Work instructions: Find the lines below that contain the word "Россией" and count them. Only the number should be given.

Listed entries:
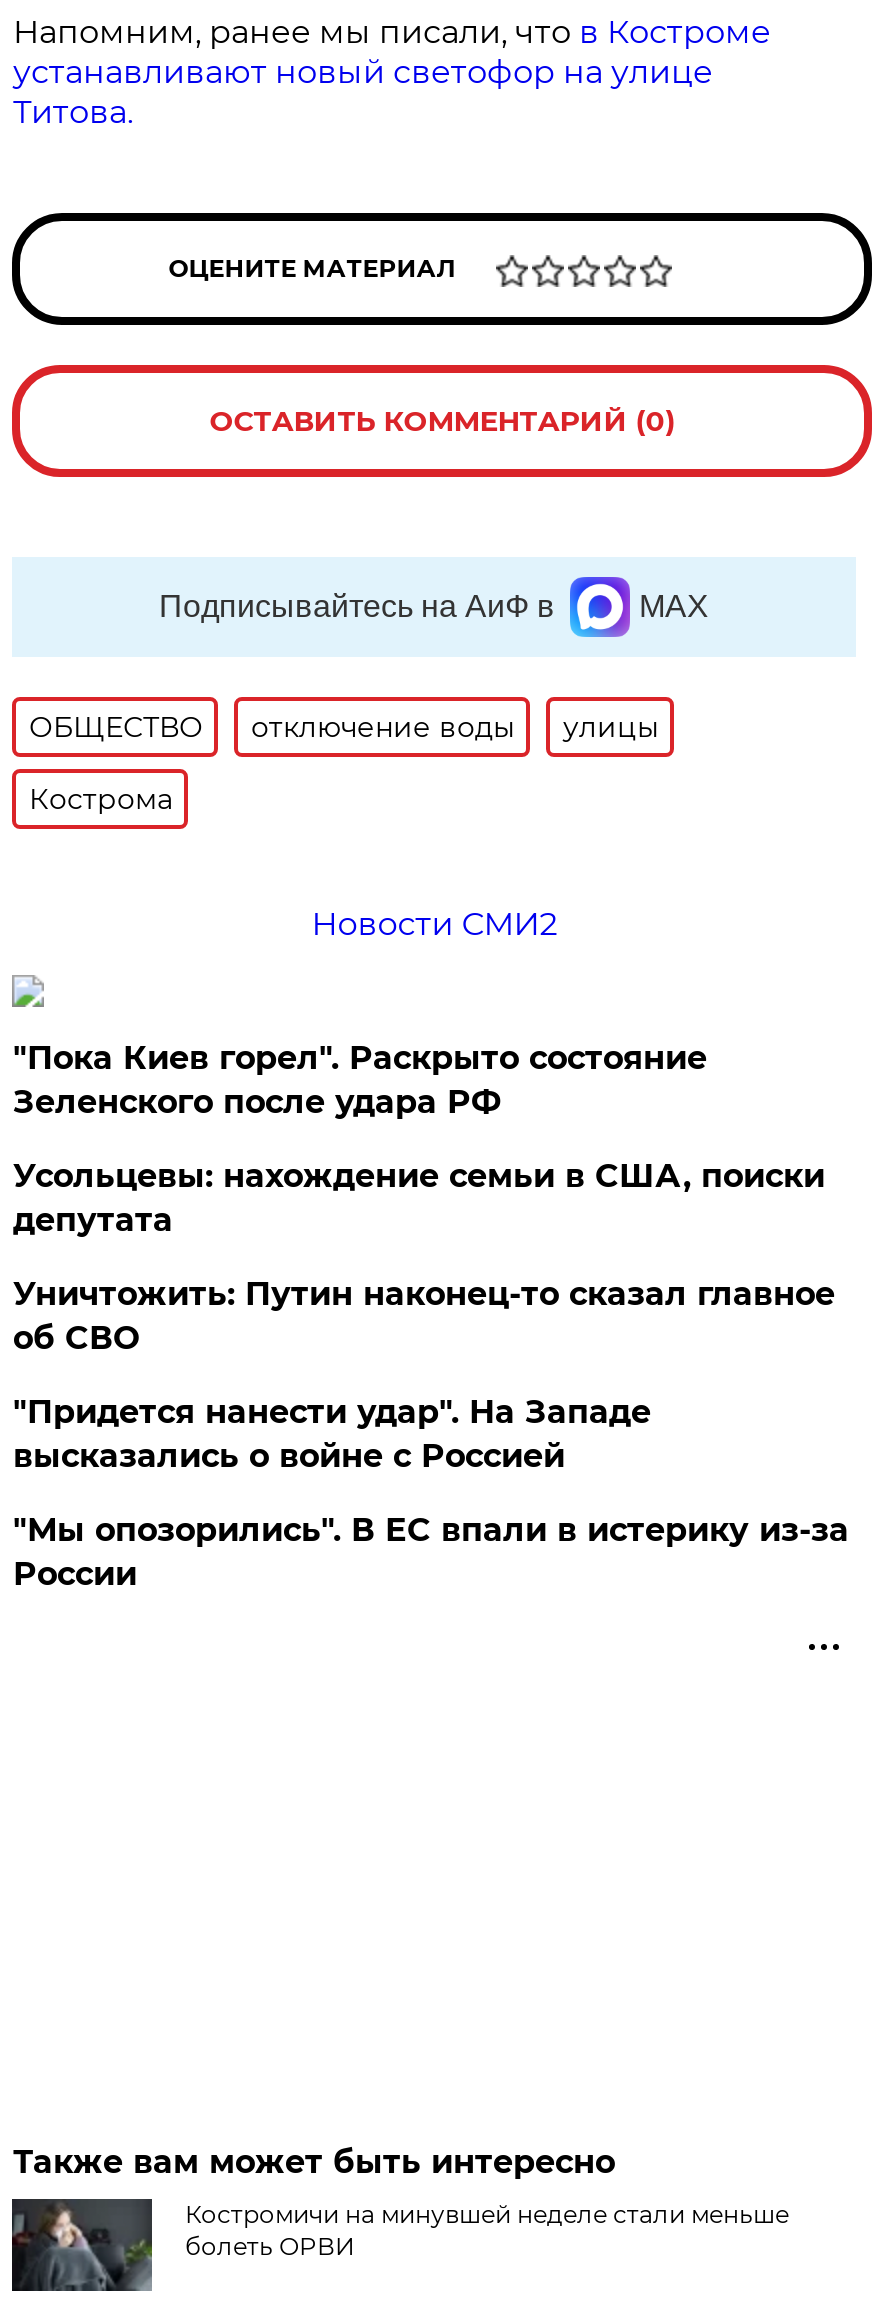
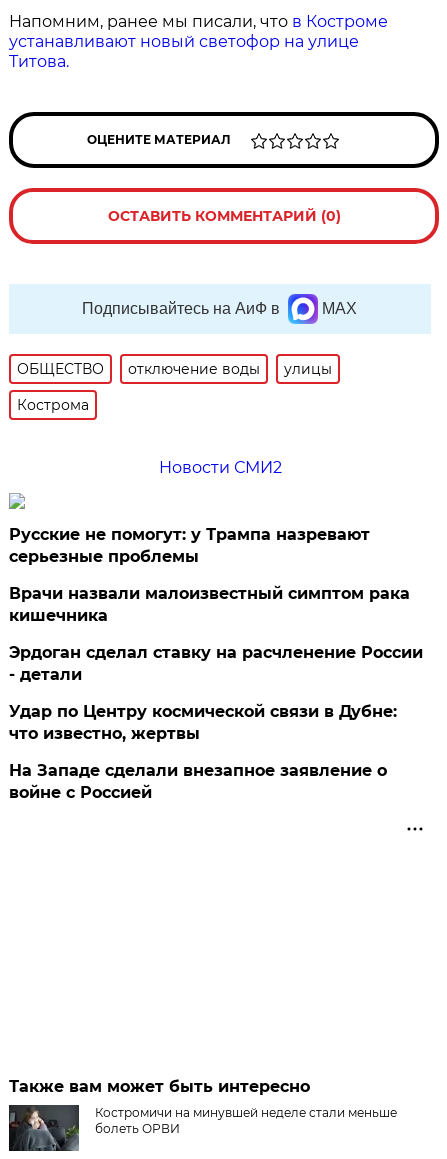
- "Пока Киев горел". Раскрыто состояние
- Зеленского после удара РФ
+ Русские не помогут: у Трампа назревают
+ серьезные проблемы

- Усольцевы: нахождение семьи в США, поиски
- депутата
+ Врачи назвали малоизвестный симптом рака
+ кишечника

- Уничтожить: Путин наконец-то сказал главное
- об СВО
+ Эрдоган сделал ставку на расчленение России
+ - детали

- "Придется нанести удар". На Западе
- высказались о войне с Россией
+ Удар по Центру космической связи в Дубне:
+ что известно, жертвы

- "Мы опозорились". В ЕС впали в истерику из-за
- России
+ На Западе сделали внезапное заявление о
+ войне с Россией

Task response: 2